Data for processing:
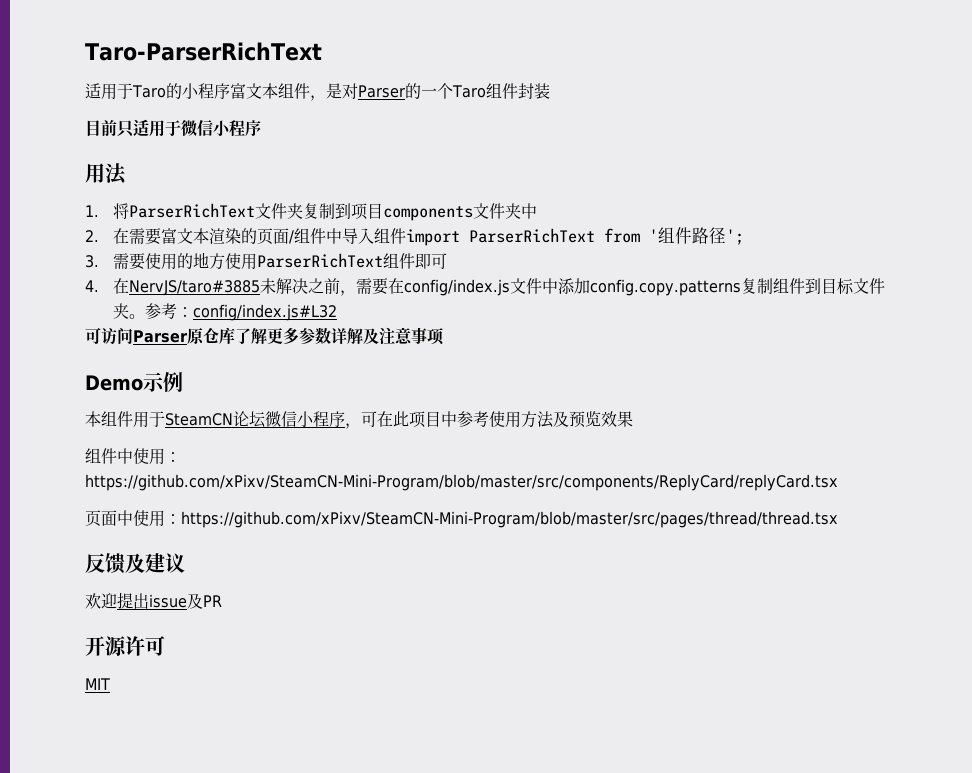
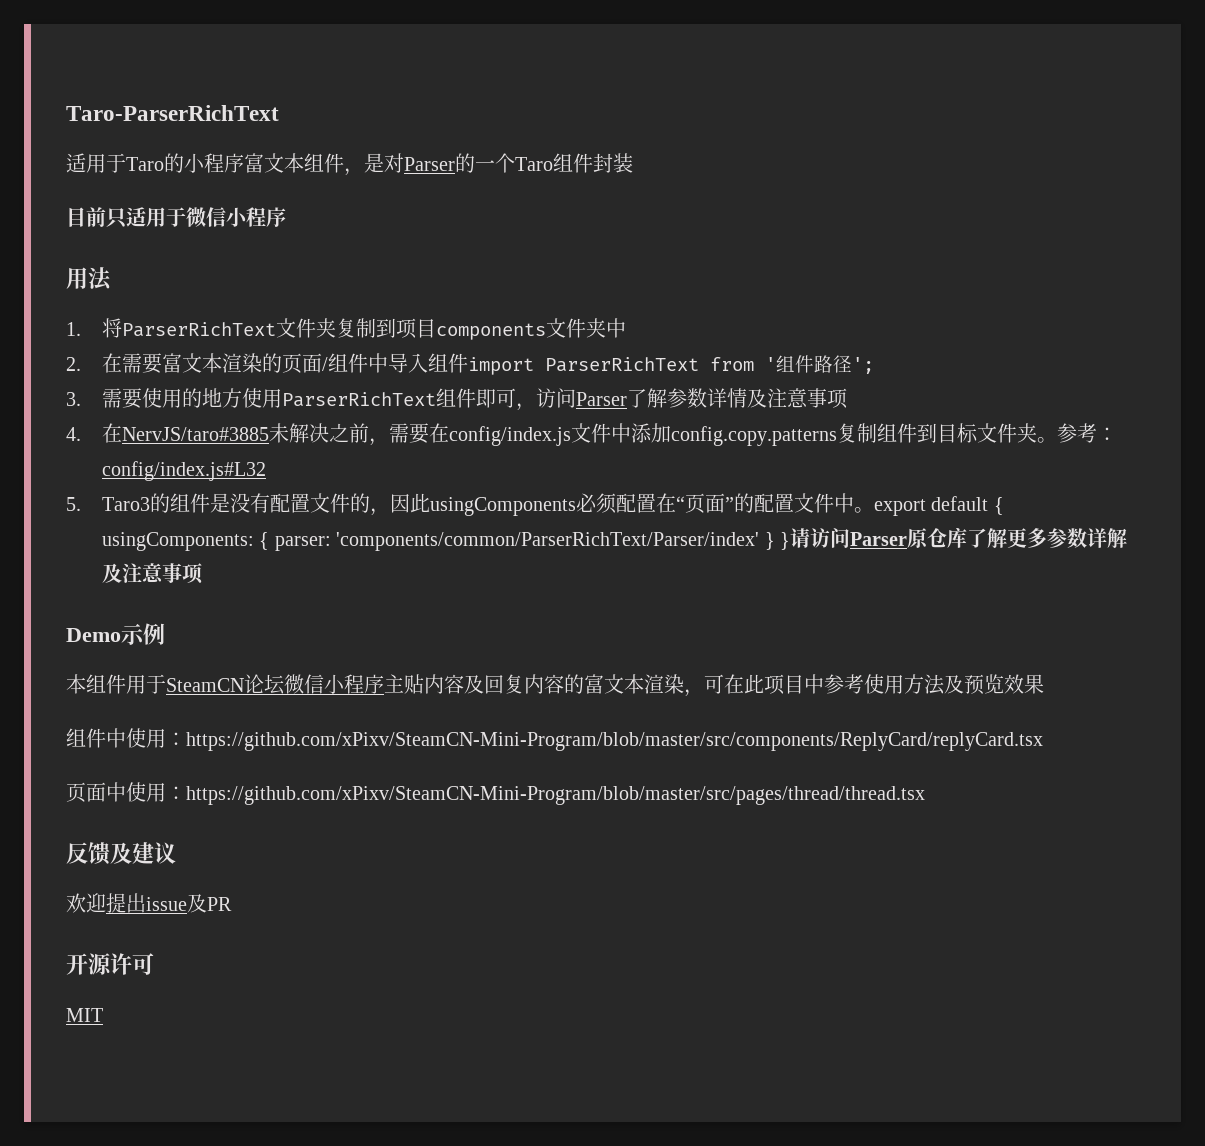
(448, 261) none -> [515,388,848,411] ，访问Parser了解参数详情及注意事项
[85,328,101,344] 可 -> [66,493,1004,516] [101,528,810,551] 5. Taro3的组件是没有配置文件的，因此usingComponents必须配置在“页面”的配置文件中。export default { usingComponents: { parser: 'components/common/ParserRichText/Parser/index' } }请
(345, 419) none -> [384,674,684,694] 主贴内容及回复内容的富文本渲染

* * *

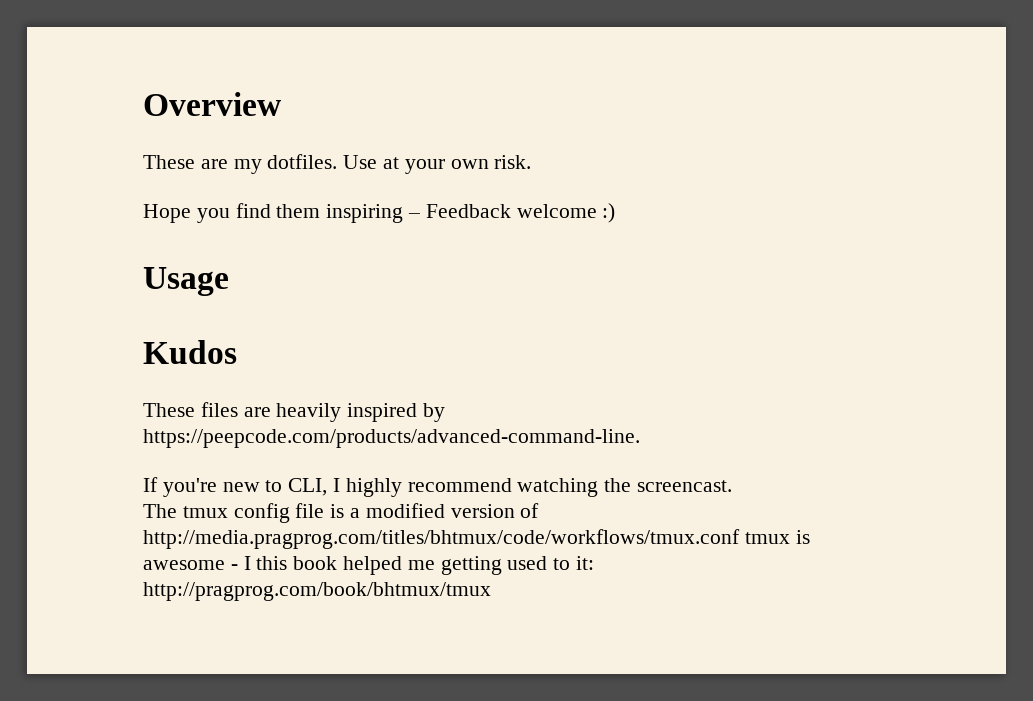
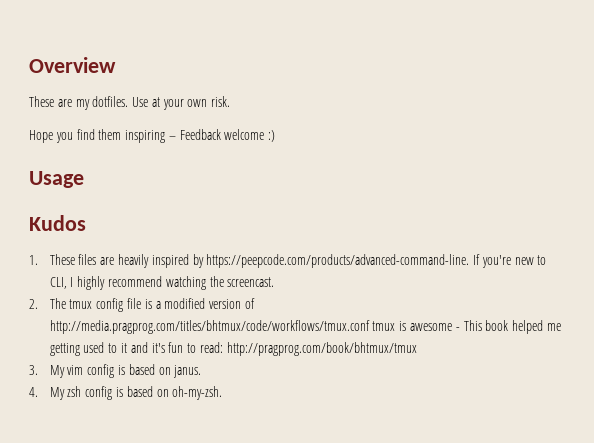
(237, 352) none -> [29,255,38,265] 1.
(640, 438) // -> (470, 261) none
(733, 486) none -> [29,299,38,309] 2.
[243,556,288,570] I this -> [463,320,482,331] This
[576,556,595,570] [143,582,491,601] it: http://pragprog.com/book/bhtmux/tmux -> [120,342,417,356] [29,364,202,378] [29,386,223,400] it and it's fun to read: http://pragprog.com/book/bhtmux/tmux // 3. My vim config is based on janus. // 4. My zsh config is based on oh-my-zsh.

Problem details: Word for word, restate the lines of the data above that fall between the line holding "(237, 352) none -> [29,255,38,265] 1." and the line holding "based on oh-my-zsh.", inclusive, and no other lines.

Response to this exercise:
(237, 352) none -> [29,255,38,265] 1.
(640, 438) // -> (470, 261) none
(733, 486) none -> [29,299,38,309] 2.
[243,556,288,570] I this -> [463,320,482,331] This
[576,556,595,570] [143,582,491,601] it: http://pragprog.com/book/bhtmux/tmux -> [120,342,417,356] [29,364,202,378] [29,386,223,400] it and it's fun to read: http://pragprog.com/book/bhtmux/tmux // 3. My vim config is based on janus. // 4. My zsh config is based on oh-my-zsh.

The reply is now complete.